Kirishites—high-carbonaceous hairlike fibers associated with volkhovites
2009
Kirishites are highly carbonaceous hairlike fibers 30–100 μm in thickness and 3–30 mm long, which jut out as bunches on the surface of cinder and shungite fragments associated with volkhovites (Holocene tectitelike glasses corresponding to the rocks of kimberlite-lamproite-carbonatite series in composition). Kirishite fibers are zonal.
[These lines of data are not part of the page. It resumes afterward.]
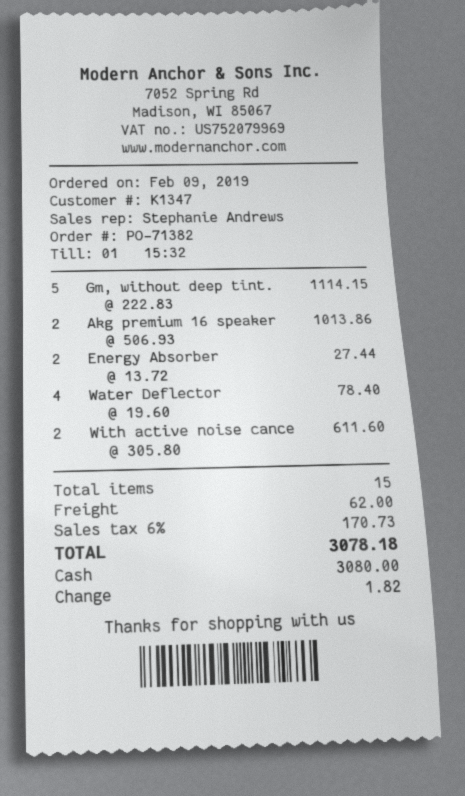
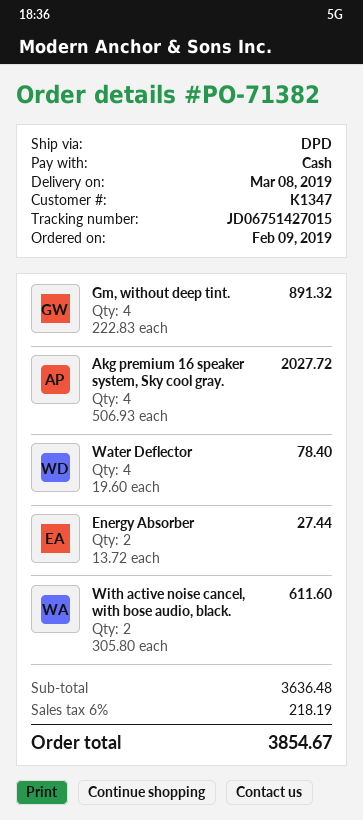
Gm, without deep tint.: 5 x 222.83 = 1114.15 -> 4 x 222.83 = 891.32
Akg premium 16 speaker: 2 x 506.93 = 1013.86 -> 4 x 506.93 = 2027.72
shipping: 62.00 -> none
tax: 6% = 170.73 -> 6% = 218.19
total: 3078.18 -> 3854.67

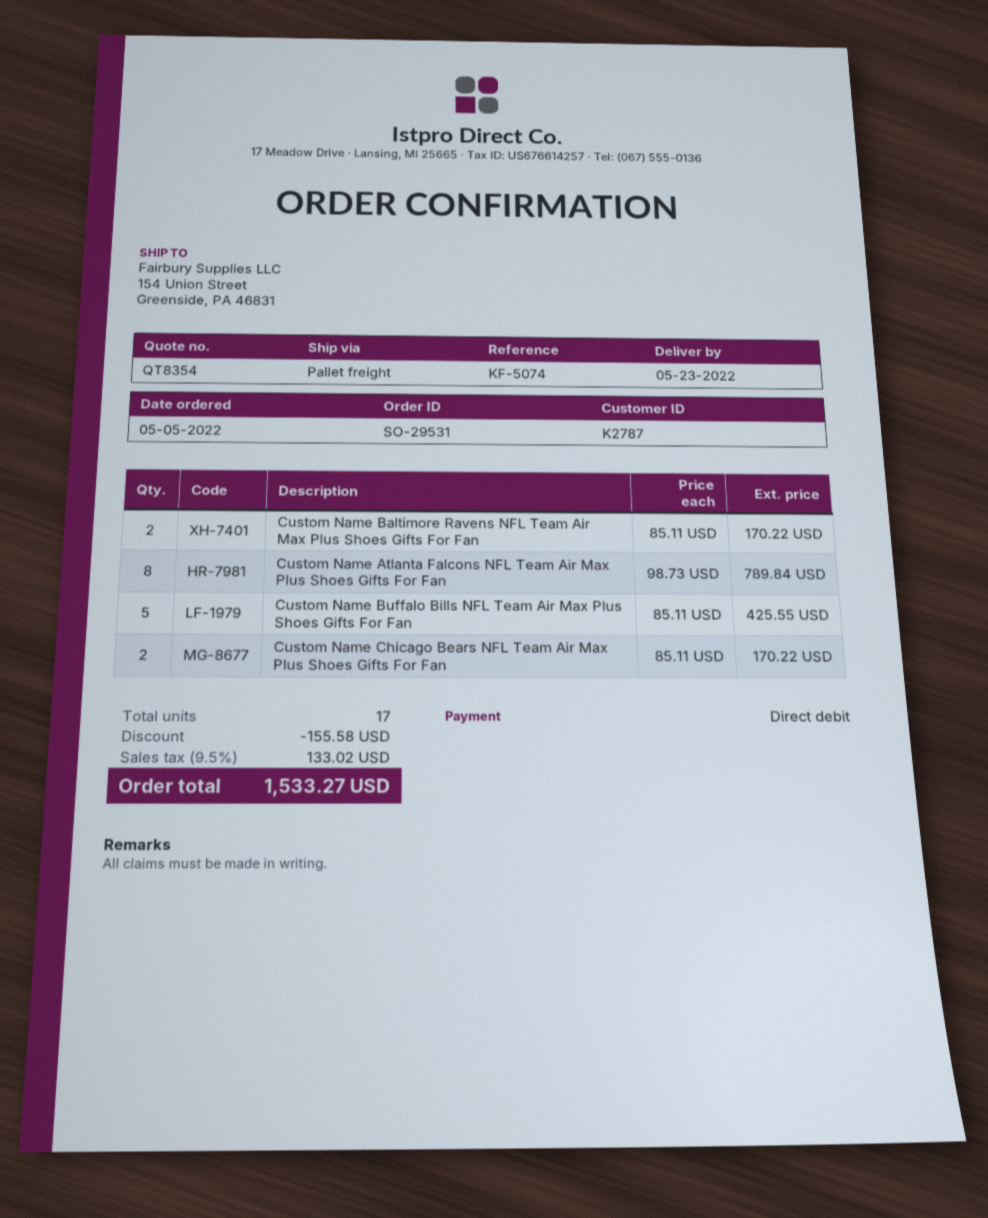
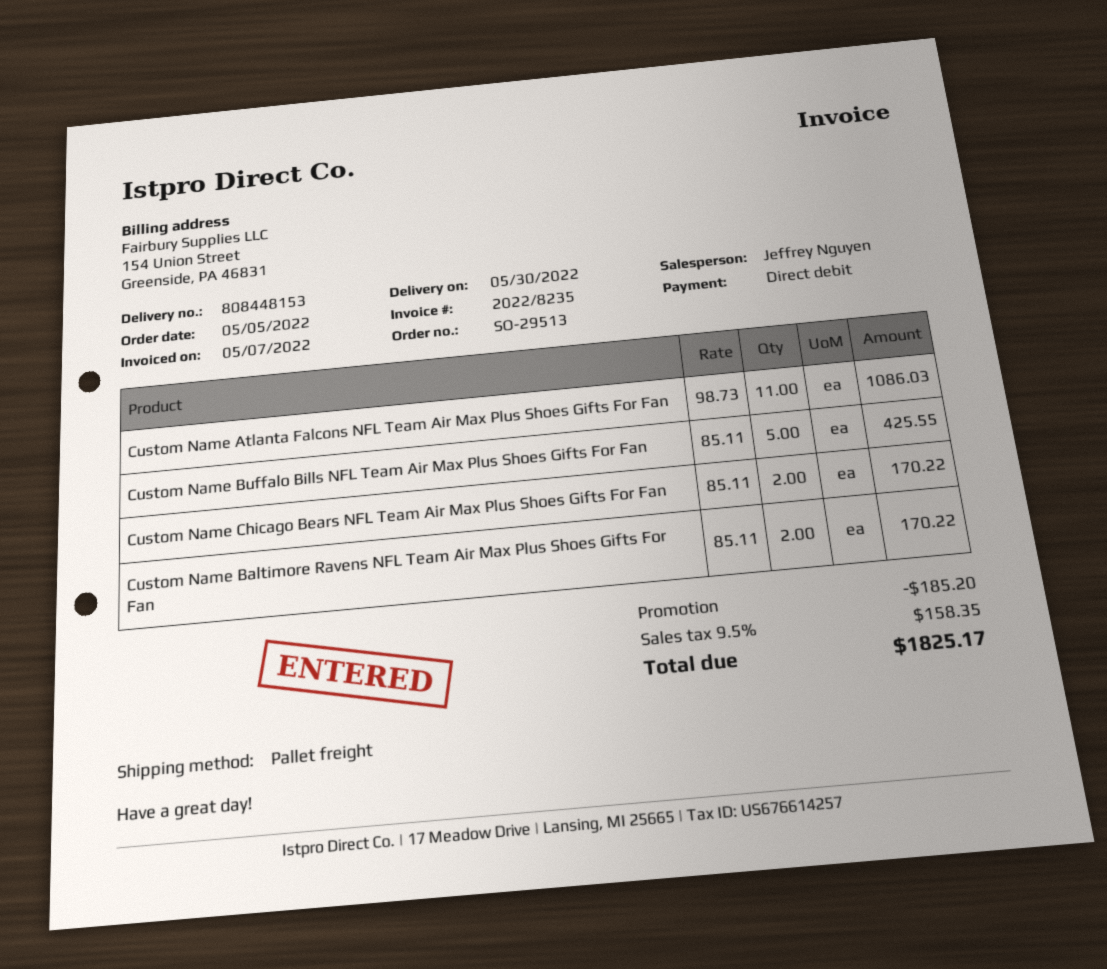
order number: SO-29531 -> SO-29513
delivery date: 2022-05-23 -> 2022-05-30
Custom Name Atlanta Falcons NFL Team Air Max Plus Shoes Gifts For Fan: 8 x 98.73 = 789.84 -> 11 x 98.73 = 1086.03
discount: 155.58 -> 185.20
tax: 9.5% = 133.02 -> 9.5% = 158.35
total: 1533.27 -> 1825.17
Their inner (axial) zone is composed of high-nitrogen proteinlike compounds, whereas the outer zone is essentially carbonaceous, with a high content of organoelemental complexes (Si, Fe) and numerous micrometer-sized anomalies of major, volatile, trace, and ore elements. Longitudinal zoning is established in aposhungite kirishites: the consecutive change of maximum concentrations—K, Na, Cl, C, Mn → C, S, V, Ni, Cu, Zn → S, N, Ba, Te, Pb, Bi, Nd—is traced from the roots of fibers to their ends. It is suggested that as volkhovites were forming, fragments of cinder and shungite underwent partial melting. The highly carbonaceous compounds released due decompression and explosion were squeezed out from fragments and solidified as fibers during fall of fragments on the Earth’s surface.